> _ASSIGNED TASK_: Retype the lines below exactly, but only those from the line that has "- That's my happy place." through the line that has "- When I start". Omit every picture.

━━━━━━━━━━━━━━━━

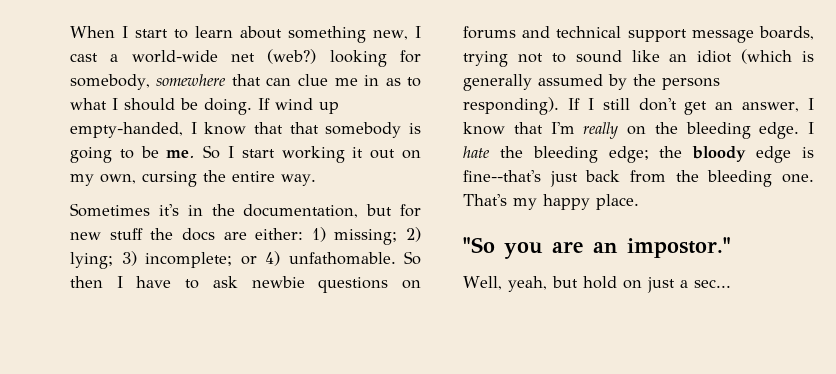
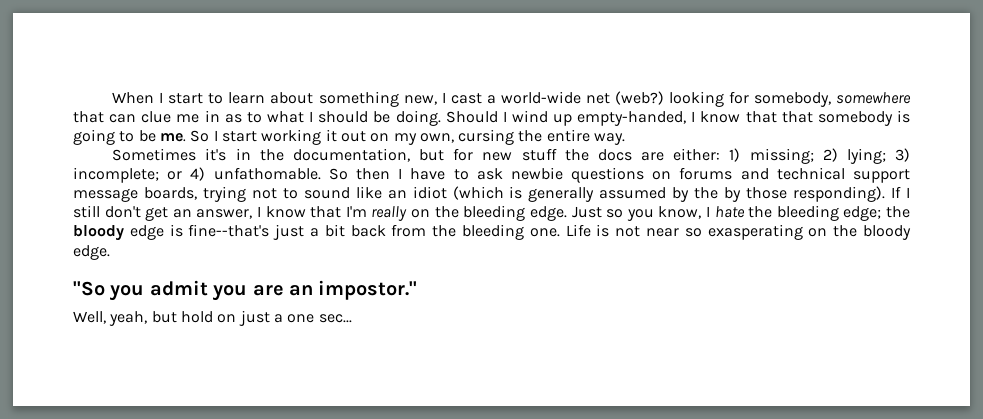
- If wind up empty-handed, I know that that somebody is going to be me.
+ Should I wind up empty-handed, I know that that somebody is going to be me.
- So then I have to ask newbie questions on forums and technical support message boards, trying not to sound like an idiot (which is generally assumed by the persons responding).
+ So then I have to ask newbie questions on forums and technical support message boards, trying not to sound like an idiot (which is generally assumed by the by those responding).
- I hate the bleeding edge; the bloody edge is fine--that's just back from the bleeding one.
+ Just so you know, I hate the bleeding edge; the bloody edge is fine--that's just a bit back from the bleeding one.
- That's my happy place.
+ Life is not near so exasperating on the bloody edge.
- "So you are an impostor."
+ "So you admit you are an impostor."
- Well, yeah, but hold on just a sec...
+ Well, yeah, but hold on just a one sec...

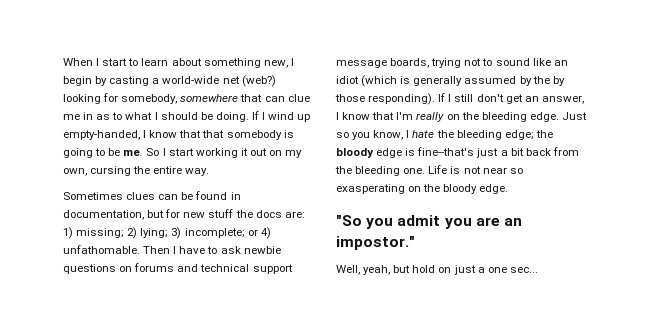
- When I start to learn about something new, I cast a world-wide net (web?) looking for somebody, somewhere that can clue me in as to what I should be doing.
+ When I start to learn about something new, I begin by casting a world-wide net (web?) looking for somebody, somewhere that can clue me in as to what I should be doing.
- Should I wind up empty-handed, I know that that somebody is going to be me.
+ If I wind up empty-handed, I know that that somebody is going to be me.
- Sometimes it's in the documentation, but for new stuff the docs are either: 1) missing; 2) lying; 3) incomplete; or 4) unfathomable.
+ Sometimes clues can be found in documentation, but for new stuff the docs are: 1) missing; 2) lying; 3) incomplete; or 4) unfathomable.
- So then I have to ask newbie questions on forums and technical support message boards, trying not to sound like an idiot (which is generally assumed by the by those responding).
+ Then I have to ask newbie questions on forums and technical support message boards, trying not to sound like an idiot (which is generally assumed by the by those responding).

━━━━━━━━━━━━━━━━

> _SOLVED PROBLEM_:
- That's my happy place.
+ Life is not near so exasperating on the bloody edge.
- "So you are an impostor."
+ "So you admit you are an impostor."
- Well, yeah, but hold on just a sec...
+ Well, yeah, but hold on just a one sec...

- When I start to learn about something new, I cast a world-wide net (web?) looking for somebody, somewhere that can clue me in as to what I should be doing.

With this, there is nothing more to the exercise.